No stranger to opera, the 35-year-old Peruvian grew up around the opera house of his native Lima. His mother was chorus mistress of the National Opera as well as vocal coach, and he assisted her in what became his early musical training. As a young teen-ager he was everyone’s gopher. Once during a rehearsal of Tosca, the conductor wanted to prowl the auditorium to check sound balances, so he asked Harth-Bedoya to lead the Te Deum that ends the first act. As the music surged around him, the youngster was hooked and knew what he wanted more than anything was to conduct.
However, as much as he loves it, opera presents scheduling problems. “You need four or five weeks rehearsal, minimum,” Harth-Bedoya said. “That’s a big hunk of time. I can guest-conduct an orchestra with two or three rehearsals and it’s over. Opera is a major time commitment.” His last operatic assignment was the world premiere of Stephen Paulus’ Heloise et Abelard at the Juilliard School in New York last fall. His next opera is Humperdinck’s Hansel and Gretel for the Los Angeles Philharmonic, where he is associate conductor.
In the meantime he’s in Europe leading the Swedish Radio Orchestra and Royal Stockholm Philharmonic, as well as the orchestras of Munich, Hamburg, and Bamburg. This summer sees debuts with the Boston and Cleveland orchestras, with appearances in Toronto, Detroit, Indianapolis, and Newark coming up after that. “I’d like to work with the Fort Worth Opera again if they want me,” he said, “but I don’t think I’m available until 2005 or 2006.”
Securing Harth-Bedoya was one of the positive legacies of former director William Walker’s regime. The second was his discovery of soprano Olivia Gorra, who sang Lucia di Lammermoor here a few years back, as well as the four heroines in The Tales of Hoffman and a spectacular Norma last season. After Norma, Darren Woods, the company’s new general manager, quickly signed her for the title role of Juliette. A singer with natural dramatic instincts, she brings an abundance of vocal color and excitement to a performance. And there seems to be no limit to her range. She hit high F’s for the Queen of the Night in The Magic Flute and says she can make it to A, which is five notes above high C. Her voice has heft in the lower register and carrying power on top. Gorra covered Liu in Puccini’s Turandot at the Metropolitan Opera the first half of the season, and, beginning in February, she will make her Met debut singing the role in the final performances.

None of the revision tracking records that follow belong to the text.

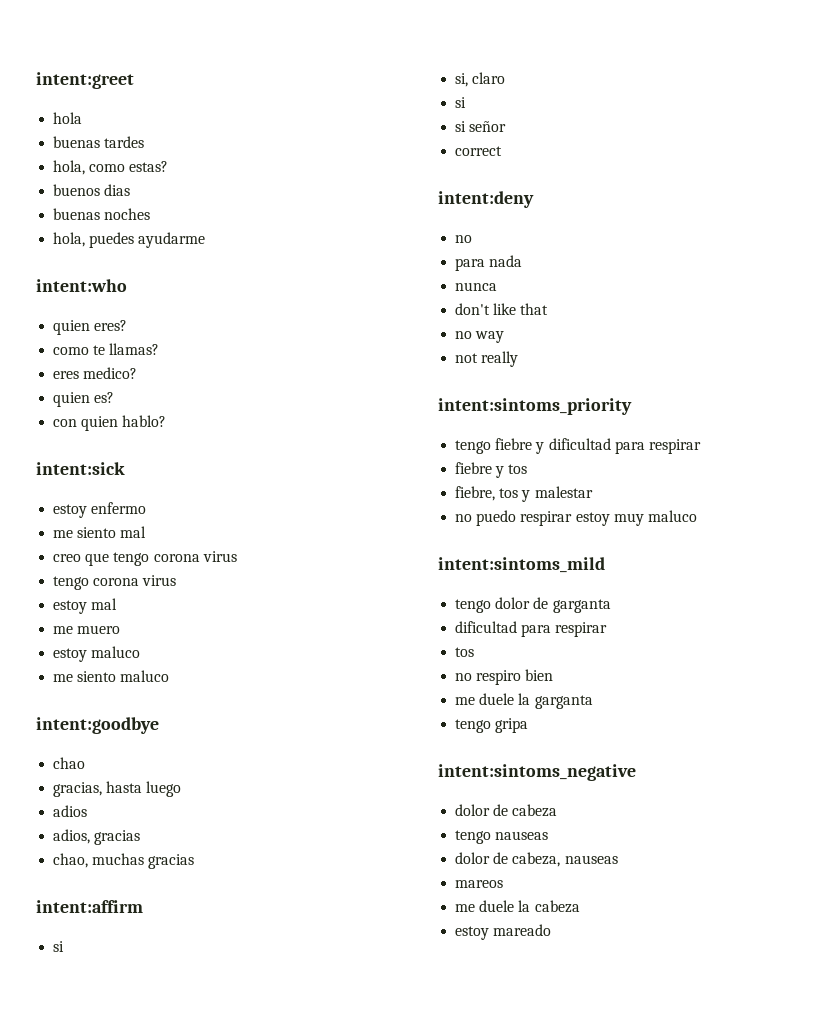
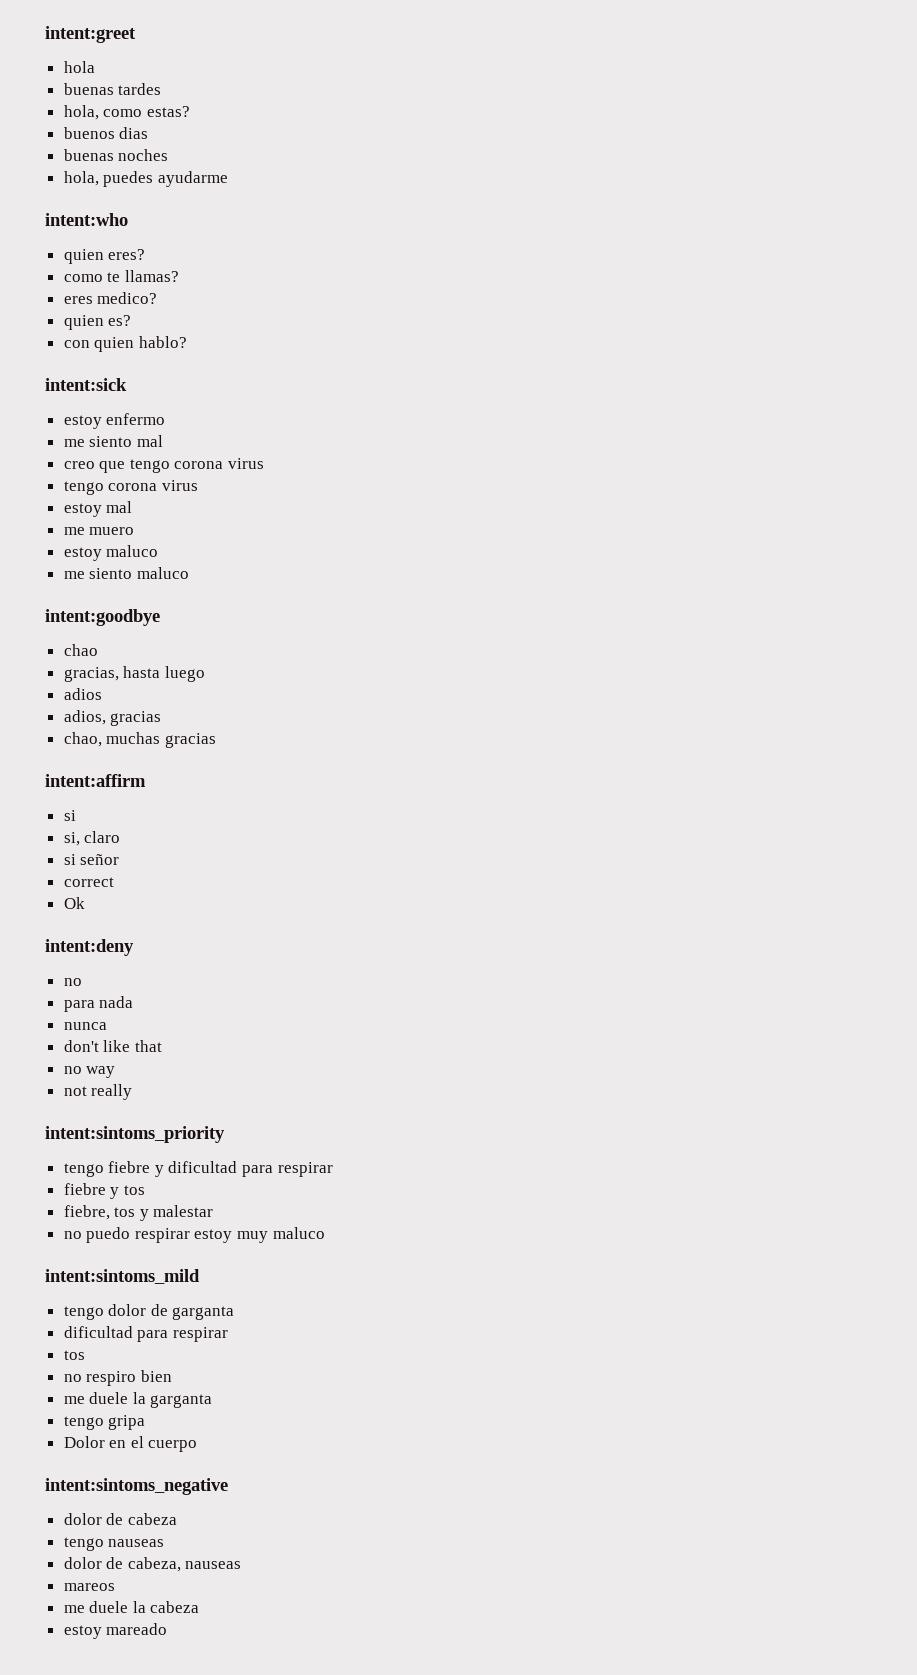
[455,121,467,132] // si -> (76, 859) none
(503, 151) none -> [63,897,85,909] // Ok
(529, 725) none -> [63,1436,198,1452] // Dolor en el cuerpo

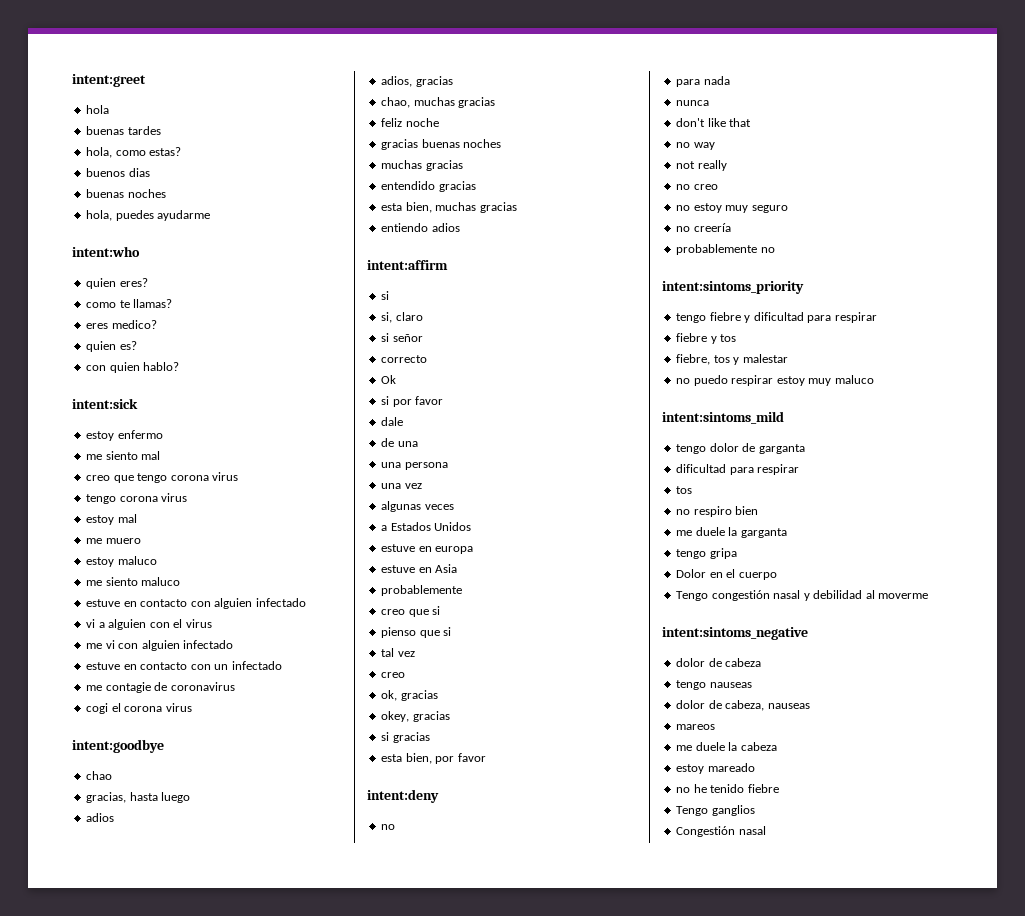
(189, 573) none -> [86,598,306,609] [86,619,212,630] [86,640,234,651] [86,661,282,670] [86,682,235,693] [86,703,192,714] // estuve en contacto con alguien infectado // vi a alguien con el virus // me vi con alguien infectado // estuve en contacto con un infectado // me contagie de coronavirus // cogi el corona virus
(216, 740) none -> [381,118,439,127] [381,139,502,150] [381,160,463,171] [381,181,476,192] [381,202,517,213] [381,223,460,232] // feliz noche // gracias buenas noches // muchas gracias // entendido gracias // esta bien, muchas gracias // entiendo adios
[63,877,114,887] correct -> [381,355,428,363] correcto
(85, 903) none -> [381,396,444,407] [381,417,404,426] [381,438,418,447] [381,462,448,470] [381,483,422,489] [381,501,454,512] [381,522,472,531] [381,544,474,554] [381,564,458,573] [381,585,463,596] [381,606,441,617] [381,627,452,638] [381,648,415,657] [381,672,406,678] [381,690,438,701] [381,711,450,722] [381,732,430,743] [381,753,486,764] // si por favor // dale // de una // una persona // una vez // algunas veces // a Estados Unidos // estuve en europa // estuve en Asia // probablemente // creo que si // pienso que si // tal vez // creo // ok, gracias // okey, gracias // si gracias // esta bien, por favor
(133, 1092) none -> [676,184,718,190] [676,203,788,213] [676,223,731,232] [676,244,775,255] // no creo // no estoy muy seguro // no creería // probablemente no
(198, 1446) none -> [676,590,929,601] // Tengo congestión nasal y debilidad al moverme
(168, 1629) none -> [676,784,779,793] [676,805,755,816] [676,826,766,837] // no he tenido fiebre // Tengo ganglios // Congestión nasal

Her Romeo is the handsome Richard Troxell, who was featured as Pinkerton in the 1995 film version of Madama Butterfly just released on DVD and who is making his Fort Worth debut here. The singer has appeared with the New York City Opera and other American and European companies. Romeo came his way when Troxell was covering the doomed hero for the Washington Opera while actually engaged as Tybalt. However, he got to sing two performances. “I really had to concentrate in the fight scene my first time as Romeo,” he said, “to make sure I killed the right person.”

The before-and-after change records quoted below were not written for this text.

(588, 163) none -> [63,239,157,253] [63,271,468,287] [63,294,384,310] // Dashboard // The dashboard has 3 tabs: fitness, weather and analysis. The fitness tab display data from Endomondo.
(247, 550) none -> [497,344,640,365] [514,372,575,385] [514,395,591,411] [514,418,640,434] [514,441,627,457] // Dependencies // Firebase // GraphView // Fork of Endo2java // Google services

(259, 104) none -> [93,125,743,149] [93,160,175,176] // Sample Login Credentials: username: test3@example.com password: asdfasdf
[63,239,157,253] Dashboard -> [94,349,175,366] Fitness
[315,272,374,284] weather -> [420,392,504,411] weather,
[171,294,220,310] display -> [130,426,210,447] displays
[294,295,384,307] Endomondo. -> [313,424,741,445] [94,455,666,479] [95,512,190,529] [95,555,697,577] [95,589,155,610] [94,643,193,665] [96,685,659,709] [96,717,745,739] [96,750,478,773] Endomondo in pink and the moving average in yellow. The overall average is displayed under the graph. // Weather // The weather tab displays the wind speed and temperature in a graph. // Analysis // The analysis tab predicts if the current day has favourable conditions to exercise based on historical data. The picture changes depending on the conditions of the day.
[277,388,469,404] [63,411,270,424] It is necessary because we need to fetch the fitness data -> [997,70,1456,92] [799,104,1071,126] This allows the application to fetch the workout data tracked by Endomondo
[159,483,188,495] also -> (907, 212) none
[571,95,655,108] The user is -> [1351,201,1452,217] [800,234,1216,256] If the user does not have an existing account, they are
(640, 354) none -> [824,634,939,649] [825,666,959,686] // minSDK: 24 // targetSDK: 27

Woods himself sang Tybalt in his performing years. “I sang mostly character roles that were usually comic relief,” he said. “I didn’t see much drama. But I loved Tybalt. He has a sword fight and gets killed, so I got to do a death scene.”
French opera hasn’t found a home in this country of late years. Carmen is done to death everywhere, and occasional performances of The Tales of Hoffman and Samson and Delilah pop up. Surprisingly, Dialogue of the Carmelites, a 20th-century work, has enjoyed a vogue, but when was the last time you saw Manon, Louise, or any of the staples of the French repertory? Even Gounod is usually represented by Faust if he appears at all. The dearth of French opera here seems to be the result of singers who find the music’s suave vocal style elusive and audiences partial to heroic blockbusters. The Fort Worth Opera revived Romeo and Juliette in the late 1960s with Karan Armstrong as the Shakespeare heroine. She was a pretty little thing, with a pretty little voice, and looked wonderful. What she knew about the role, though, you could put on the head of a pin. One hopes for a more expansive view this time around.